We started with the following hypothesis:

HVS does preprocessing to avoid adversaries.

Fig.4 Project Schematic

To test this hypothesis, we came up with the experiment summarized in Figure 4. We introduced a bio-inspired preprocessing block before the images pass through the neural network in order to determine whether or not the bio-inspired preprocessing is robust to adversaries. To be more concrete we tried to answer the following two questions about bio-inspired preprocessing:

  1. Are stochastic cone mosaic responses responsible? The rationale behind this was that perhaps the neural network is immune to small perturbations at the input, due to stochastic sampling done by cones in the eye.
  2. Are saccades responsible for higher resilience? The rationale behind this was [2] showed that linearity of the networks was one of the main reasons why adversarial examples exist and recent defenses against adversaries have shown that adding a highly non-linear (but trainable) layer as the first layer in the neural network helps improves network robustness against adversaries.
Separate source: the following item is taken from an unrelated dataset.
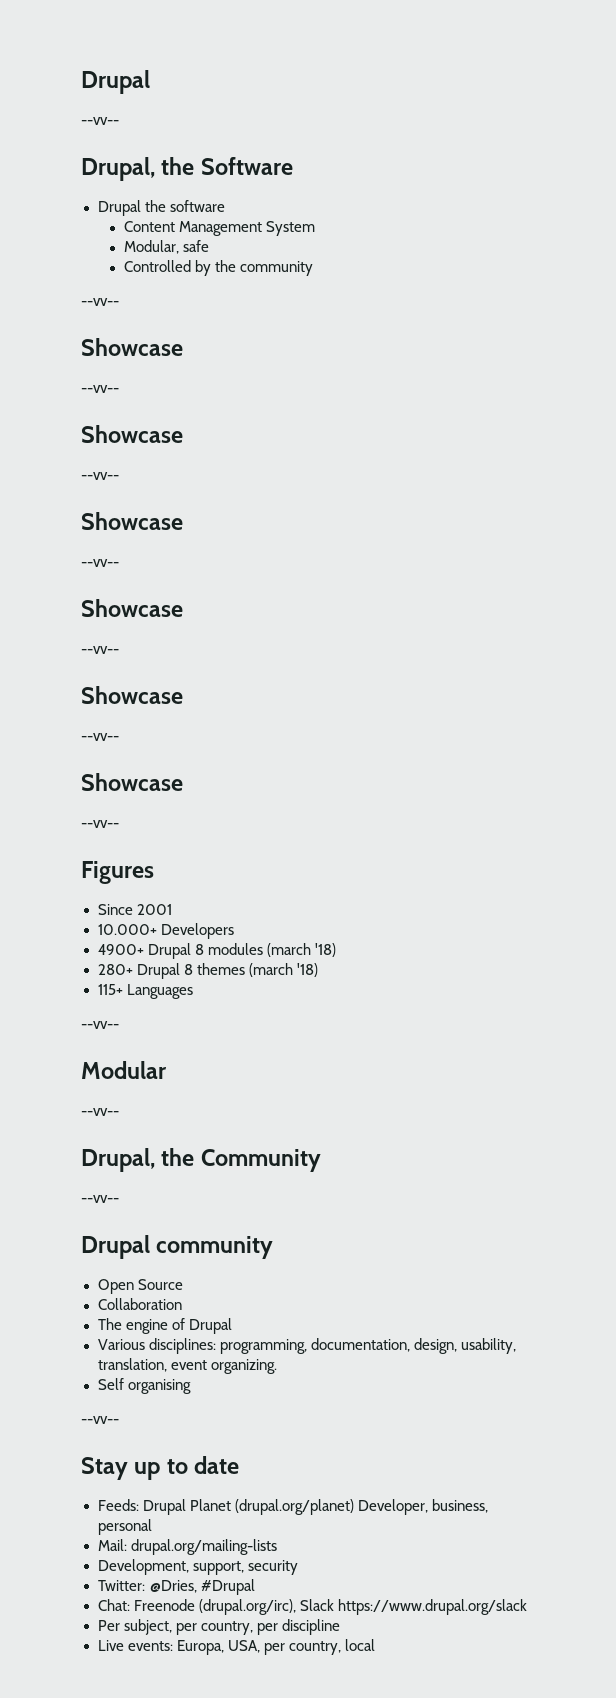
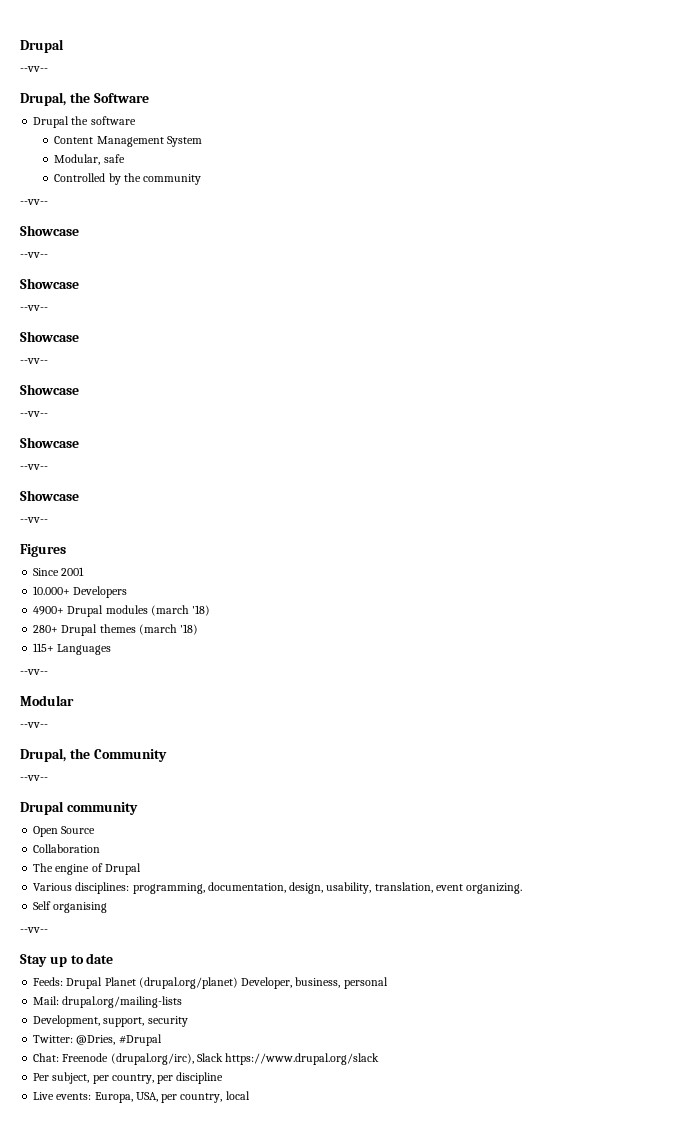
[194,944,204,955] 8 -> (104, 611) none
[183,964,193,975] 8 -> (98, 630) none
Saccades are done by the human visual system to intelligently subsample the input image space. Since saccades followed by cone responses are intelligently subsampling the image and then creating a stochastic output, this acts as an additional added non-linearity in the model.

In the following sections we explain our methodology, experiment design details and results we got while trying to address the above two questions.

Methods

In this section, we discuss the tools and describe our methodology for a) generating stochastic cone responses and saccades, and b) neural networks models and the method of generating adversarial images.

Dataset and Software Packages

  • We used the MNIST dataset. The MNIST dataset is a collection of grayscale handwritten digit images. Each example is a digit from 0 to 9. It has a training set of 60,000 examples, and a test set of 10,000 examples. The digits have been size-normalized and centered in a fixed-size image of 28 × 28 pixels, where each pixel is encoded with 8 bits.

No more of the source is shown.